Venerable Monikosal Yorn Seng Yeat, a postdoctoral research fellow of Harvard University in the US who was recently appointed rector of the Preah Sihanouk Raja Buddhist University (PSRBU), will launch a series of reforms to modernize the top Buddhist educational institution with a focus on efficiency.

The university was founded by King Norodom Sihanouk and established in 1954 on prime real estate near the Royal Palace. However, the university, which operates solely on a state budget and through the support of philanthropists, has suffered in recent years from a lack of growth and funding.

Venerable Yorn Seng Yeat, has been the vice-rector of the PSRBU since 2006, when the government changed the institution from its designation as a college to that of university.

Seng Yeat told The Post that he will examine possible reforms at the higher education institution after the full assignment of responsibility for the leadership of the university is completed.

Seng Yeat was awarded a postdoctoral research fellowship by Harvard in 2016 and he spent three years living there, but he hesitates to say that Cambodian institutions should be reformed to more closely resemble those in the west.

“I do not dare to say that because I attended a programme and studied in the US, and because other countries use the same system as they do, we should also do that, because it relies on many factors.

“We will learn from their strengths and use the ones that we can follow. Some of the things that Harvard can do well, we have to accept that we cannot do them right now. For example, the quality of their research is very high and there is a great deal of financial support available for research and data production,” he said.

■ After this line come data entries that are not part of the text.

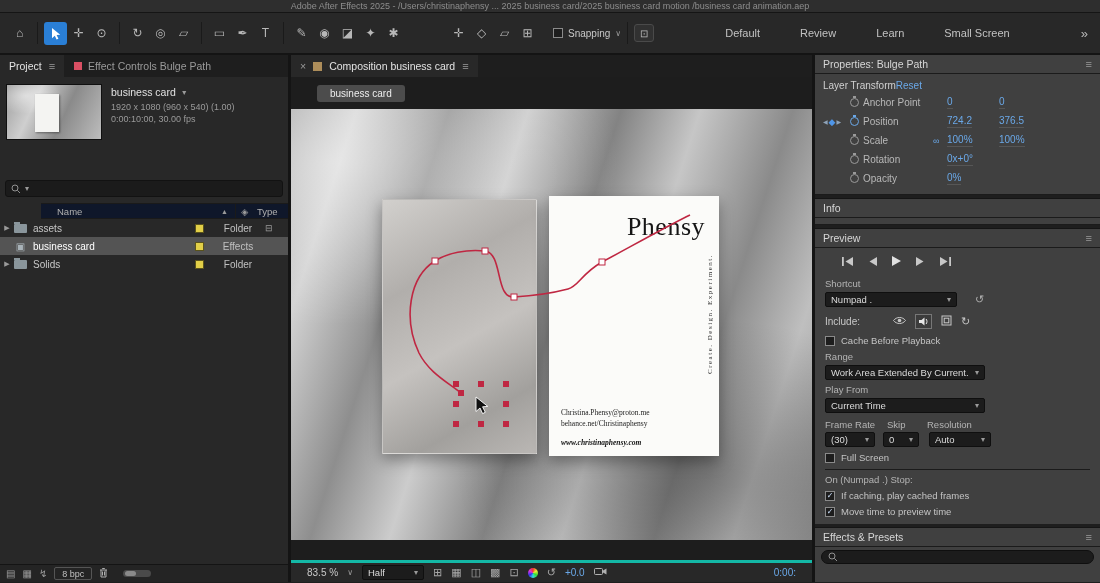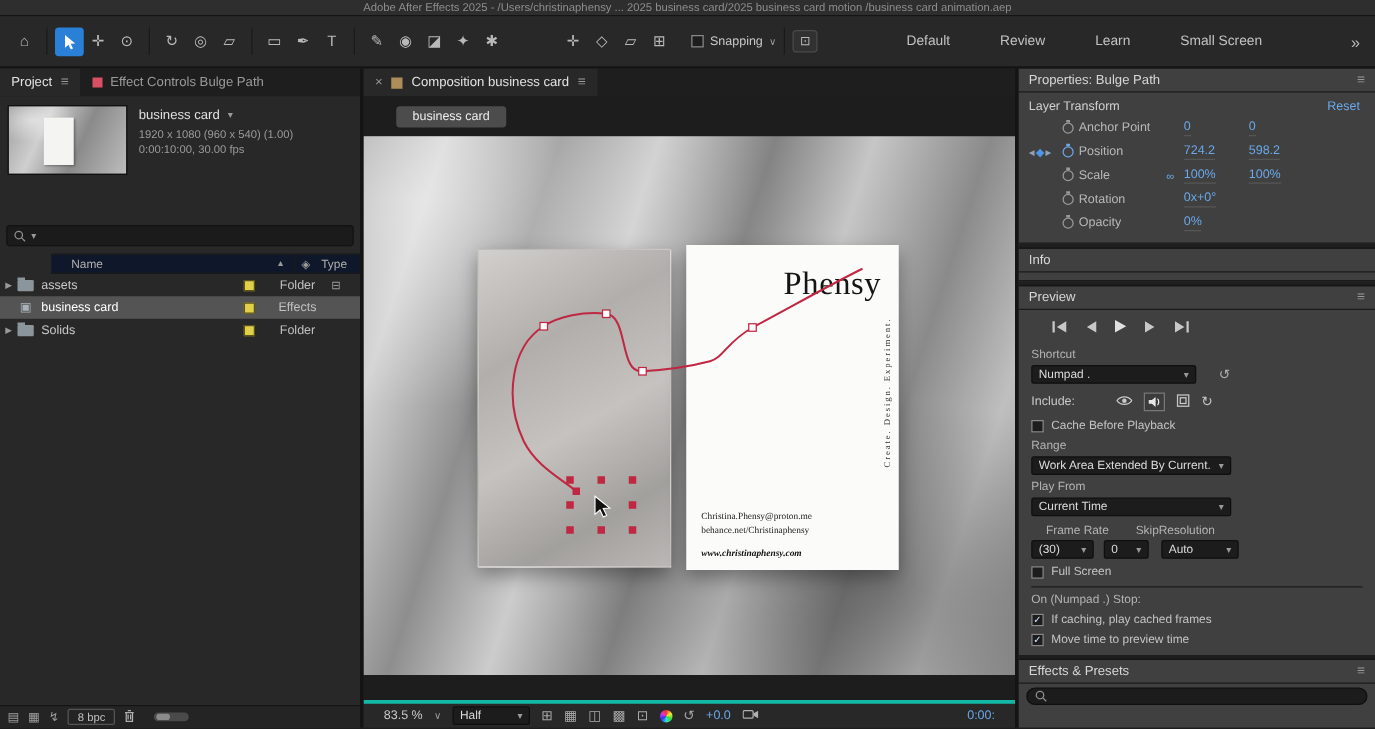--- a/index.html
+++ b/index.html
@@ -102,21 +102,21 @@
   .blueval { color:#6aa8e8; }
   .wheel { width:10px; height:10px; border-radius:50%; flex:none;
            background: conic-gradient(#e33,#ee3,#3d3,#3dd,#33e,#d3d,#e33); }
   .tcode { margin-left:auto; color:#6aa8e8; white-space:nowrap; }
 
   
   .shead { height:19px; display:flex; align-items:center; justify-content:space-between; padding:0 8px;
            font-size:10.5px; color:#d6d6d6; border-bottom:1px solid #1b1b1b; flex:none; }
   .pgap { height:4px; background:#1e1e1e; border-bottom:1px solid #151515; flex:none; }
   .pbody { padding:3px 8px 6px 4px; border-bottom:1px solid #1b1b1b; flex:none; }
-  .ltrow { display:flex; justify-content:space-between; align-items:center; height:16px; padding:0 4px; }
+  .ltrow { display:flex; justify-content:flex-start; align-items:center; height:16px; padding:0 4px; }
   .ltlabel { color:#d0d0d0; }
   .resetlink { color:#6aa8e8; }
   .prow2 { display:flex; align-items:center; height:19px; }
   .kf { width:26px; display:flex; align-items:center; justify-content:center; gap:1px; }
   .kfa { font-size:6px; color:#8fa3b8; }
   .kfd { font-size:9px; color:#4f96e8; }
   .swc { width:18px; display:flex; justify-content:center; }
   .sw { width:9px; height:9px; border:1px solid #9a9a9a; border-radius:50%; position:relative; display:inline-block; }
   .sw::before { content:""; position:absolute; top:-3px; left:2px; width:3px; height:2px; background:#9a9a9a; }
   .sw.on { border-color:#6aa8e8; } .sw.on::before { background:#6aa8e8; }
@@ -131,21 +131,21 @@
   .playrow { display:flex; gap:13px; padding:3px 0 7px 16px; align-items:center; }
   .pbtn { display:flex; align-items:center; }
   .plabel { font-size:9.5px; color:#b4b4b4; margin:4px 0 3px 0; }
   .ddshort { width:132px; }
   .ddwide { width:160px; margin-left:0; }
   .rowflex { display:flex; align-items:center; }
   .resetic { color:#b0b0b0; font-size:11px; margin-left:18px; }
   .includerow { display:flex; align-items:center; gap:9px; margin:7px 0 6px 0; }
   .selbox { border:1px solid #777; background:#3c3c3c; padding:1px 2px; display:flex; align-items:center; }
   .cbrow { display:flex; align-items:center; gap:6px; margin:5px 0; font-size:9.5px; color:#c4c4c4; }
-  .frlabels { display:flex; font-size:9.5px; color:#b4b4b4; margin-top:6px;text-align:right; }
+  .frlabels { display:flex; font-size:9.5px; color:#b4b4b4; margin-top:6px; }
   .frdds { display:flex; margin-top:2px; }
   .divline { border-top:1px solid #1b1b1b; margin:6px 0 4px 0; }
   .fxsearch { margin:3px 6px; height:14px; background:#1c1c1c; border:1px solid #0f0f0f; border-radius:7px;
               display:flex; align-items:center; gap:4px; padding:0 6px; flex:none; }
 </style>
 </head>
 <body>
 
 <div class="titlebar">
   <span>Adobe After Effects 2025 - /Users/christinaphensy ... 2025 business card/2025 business card motion /business card animation.aep</span>
@@ -381,21 +381,21 @@
         <span class="kf">
           <span class="kfa">◀</span>
           <span class="kfd">◆</span>
           <span class="kfa">▶</span>
         </span>
         <span class="swc">
             <span class="sw on"></span>
           </span>
         <span class="plab">Position</span>
         <span class="vcell"><span class="val">724.2</span></span>
-        <span class="vcell"><span class="val">598.2</span></span>
+        <span class="vcell"><span class="val">376.5</span></span>
       </div>
       <div class="prow2">
         <span class="kf"></span>
         <span class="swc">
             <span class="sw"></span>
           </span>
         <span class="plab short">Scale</span>
         <span class="linkic">∞</span>
         <span class="vcell"><span class="val">100%</span></span>
         <span class="vcell"><span class="val">100%</span></span>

When it comes to the reforms he’d like to make at PSRBU, Seng Yeat said that his available resources are very limited, but he does have some changes in mind.

Seng Yeat said he will first focus on making major upgrades to the facilities and buildings on campus because many of them are dilapidated due to age and their design is now obsolete, so renovating and modernizing the campus facilities will be a priority.

According to data obtained by The Post, PSRBU currently has 1,993 undergraduate students – 422 monks, 511 men and 1,061 women – who are studying to earn Bachelor’s degrees in three campus locations: Phnom Penh, Kampong Chhnang and Battambang.

The university offers majors in nine programmes: Philosophy of Buddhism, law, education administration, general management, Khmer literature, ecology, Pali language, sociology and English literature.

The leadership of the general-secretariat of National Buddhist Studies announced that Seng Yeat would become the new rector of the university on December 1, following the retirement of his predecessor Samdech Preah Areyvong Khy Sovanratana, due to old age and illness.

Suon Somony, a former student of the PSRBU and an alumnus of the international relations programme at Jawaharlal Nehru University in India who is currently working for the Ministry of Mines and Energy, said that he was of the view that Seng Yeat was a good choice for rector because he is highly educated and accomplished, but progress at the university would also depend heavily on the participation of many of the senior monks.

“Their choice is a good one, but he will still need the support of the leading monks at the university to get reforms done, to be sure… It’s impossible for just one person alone to do all of the work that will need to be done,” he said.